▸ Aim of the exercise: At the line containing "5 | | Classificazione", begin retyping, and continue word for word until the records below run out.

▸ Material provided:
■ ■ ■

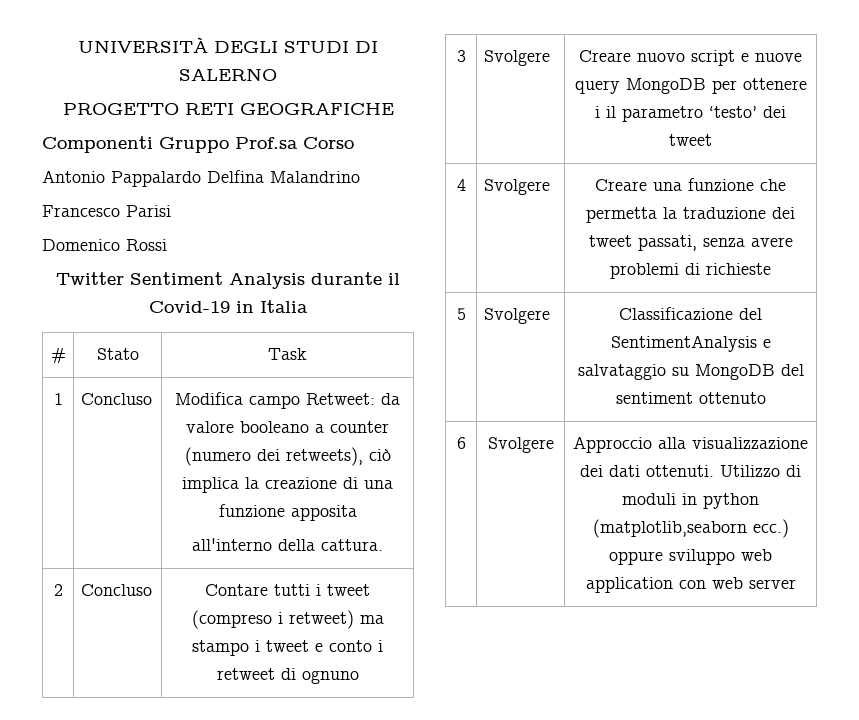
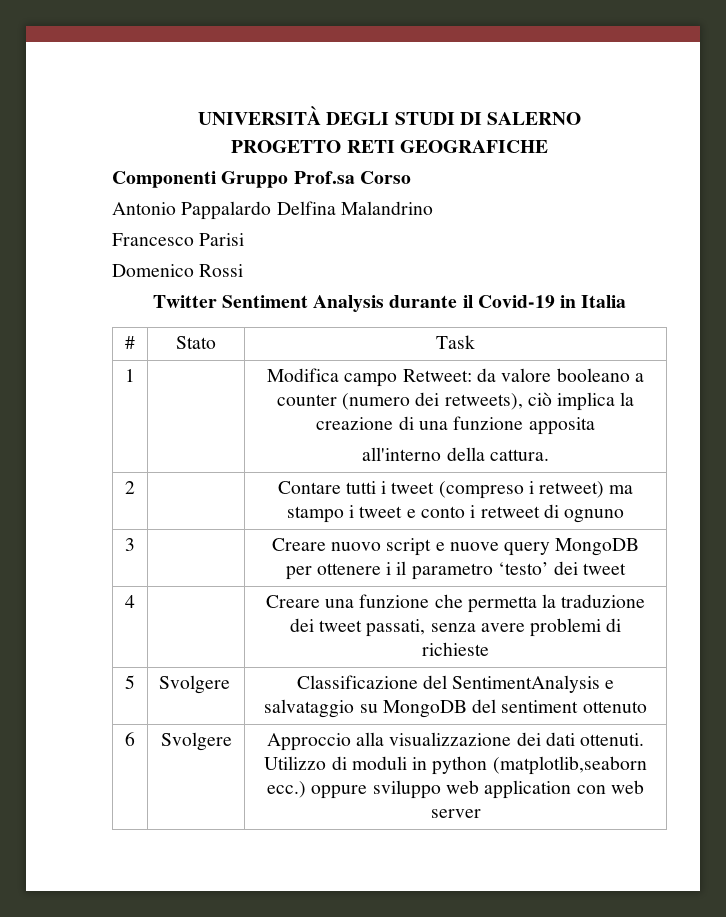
- 1 | Concluso | Modifica campo Retweet: da valore booleano a counter (numero dei retweets), ciò implica la creazione di una funzione apposita
+ 1 | | Modifica campo Retweet: da valore booleano a counter (numero dei retweets), ciò implica la creazione di una funzione apposita
- 2 | Concluso | Contare tutti i tweet (compreso i retweet) ma stampo i tweet e conto i retweet di ognuno
+ 2 | | Contare tutti i tweet (compreso i retweet) ma stampo i tweet e conto i retweet di ognuno
- 3 | Svolgere | Creare nuovo script e nuove query MongoDB per ottenere i il parametro ‘testo’ dei tweet
+ 3 | | Creare nuovo script e nuove query MongoDB per ottenere i il parametro ‘testo’ dei tweet
- 4 | Svolgere | Creare una funzione che permetta la traduzione dei tweet passati, senza avere problemi di richieste
+ 4 | | Creare una funzione che permetta la traduzione dei tweet passati, senza avere problemi di richieste

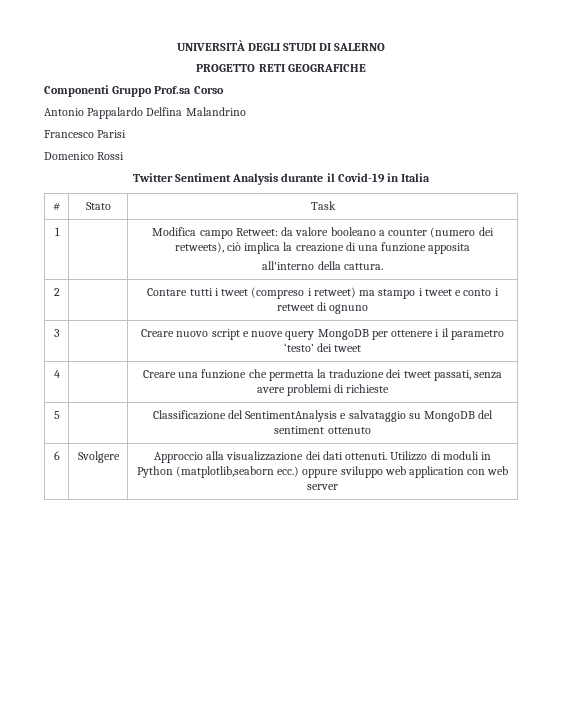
- 5 | Svolgere | Classificazione del SentimentAnalysis e salvataggio su MongoDB del sentiment ottenuto
+ 5 | | Classificazione del SentimentAnalysis e salvataggio su MongoDB del sentiment ottenuto
- 6 | Svolgere | Approccio alla visualizzazione dei dati ottenuti. Utilizzo di moduli in python (matplotlib,seaborn ecc.) oppure sviluppo web application con web server
+ 6 | Svolgere | Approccio alla visualizzazione dei dati ottenuti. Utilizzo di moduli in Python (matplotlib,seaborn ecc.) oppure sviluppo web application con web server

■ ■ ■

▸ Exercise answer:
+ 5 | | Classificazione del SentimentAnalysis e salvataggio su MongoDB del sentiment ottenuto
- 6 | Svolgere | Approccio alla visualizzazione dei dati ottenuti. Utilizzo di moduli in python (matplotlib,seaborn ecc.) oppure sviluppo web application con web server
+ 6 | Svolgere | Approccio alla visualizzazione dei dati ottenuti. Utilizzo di moduli in Python (matplotlib,seaborn ecc.) oppure sviluppo web application con web server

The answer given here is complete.